-- The problem --
Text in the records must be reproduced exactly, and pictures must be skipped.

-- Records to use --
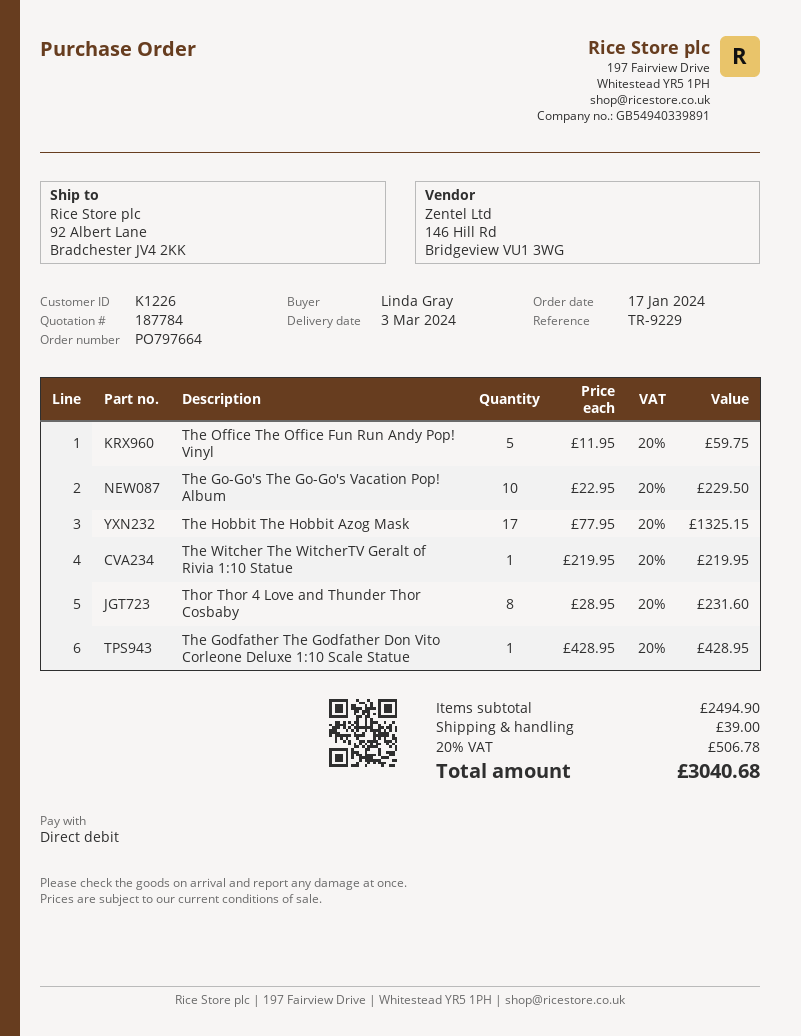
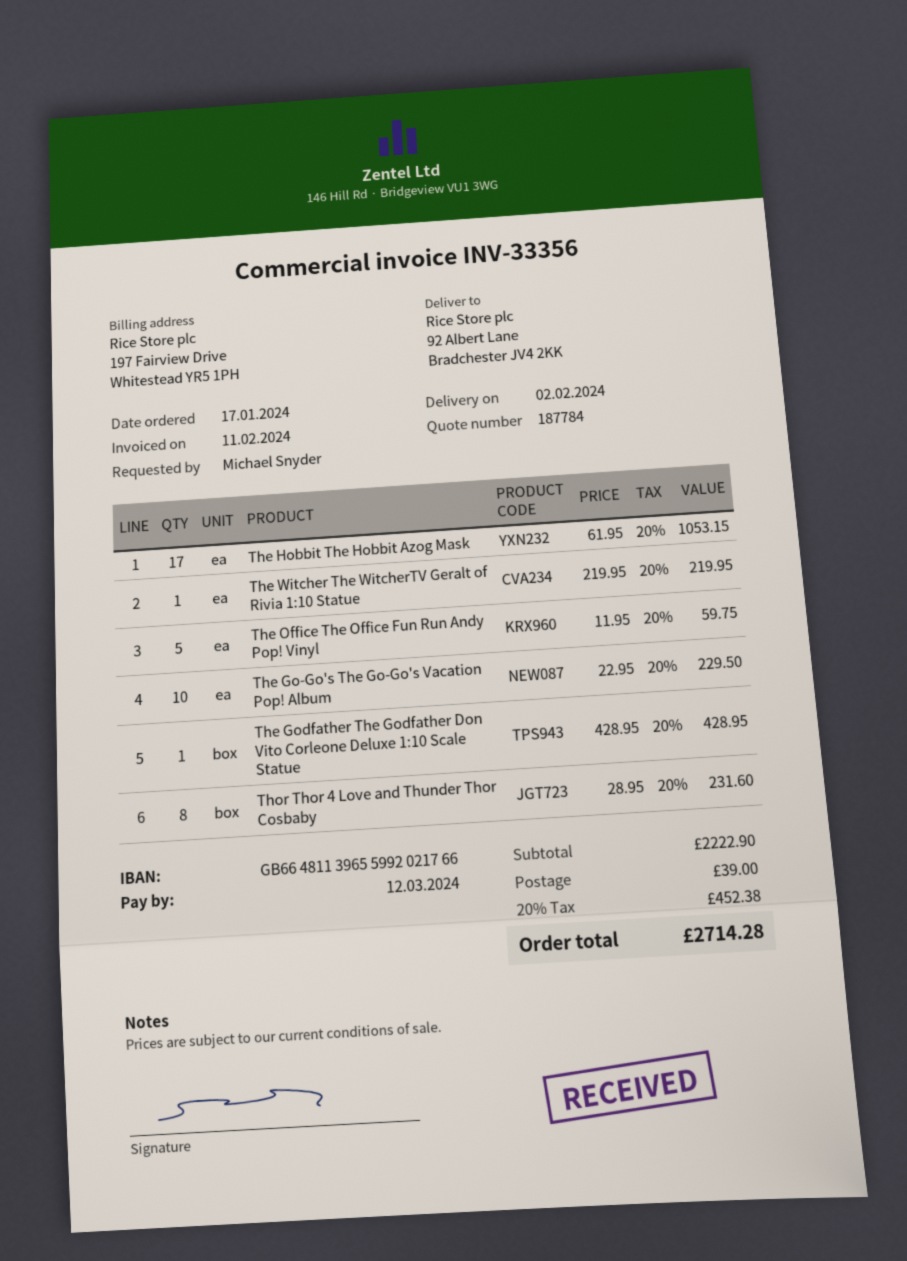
delivery date: 2024-03-03 -> 2024-02-02
ordered by: Linda Gray -> Michael Snyder
The Hobbit The Hobbit Azog Mask: 17 x 77.95 = 1325.15 -> 17 x 61.95 = 1053.15
subtotal: 2494.90 -> 2222.90
tax: 20% = 506.78 -> 20% = 452.38
total: 3040.68 -> 2714.28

-- Exercise answer --
delivery date: 2024-03-03 -> 2024-02-02
ordered by: Linda Gray -> Michael Snyder
The Hobbit The Hobbit Azog Mask: 17 x 77.95 = 1325.15 -> 17 x 61.95 = 1053.15
subtotal: 2494.90 -> 2222.90
tax: 20% = 506.78 -> 20% = 452.38
total: 3040.68 -> 2714.28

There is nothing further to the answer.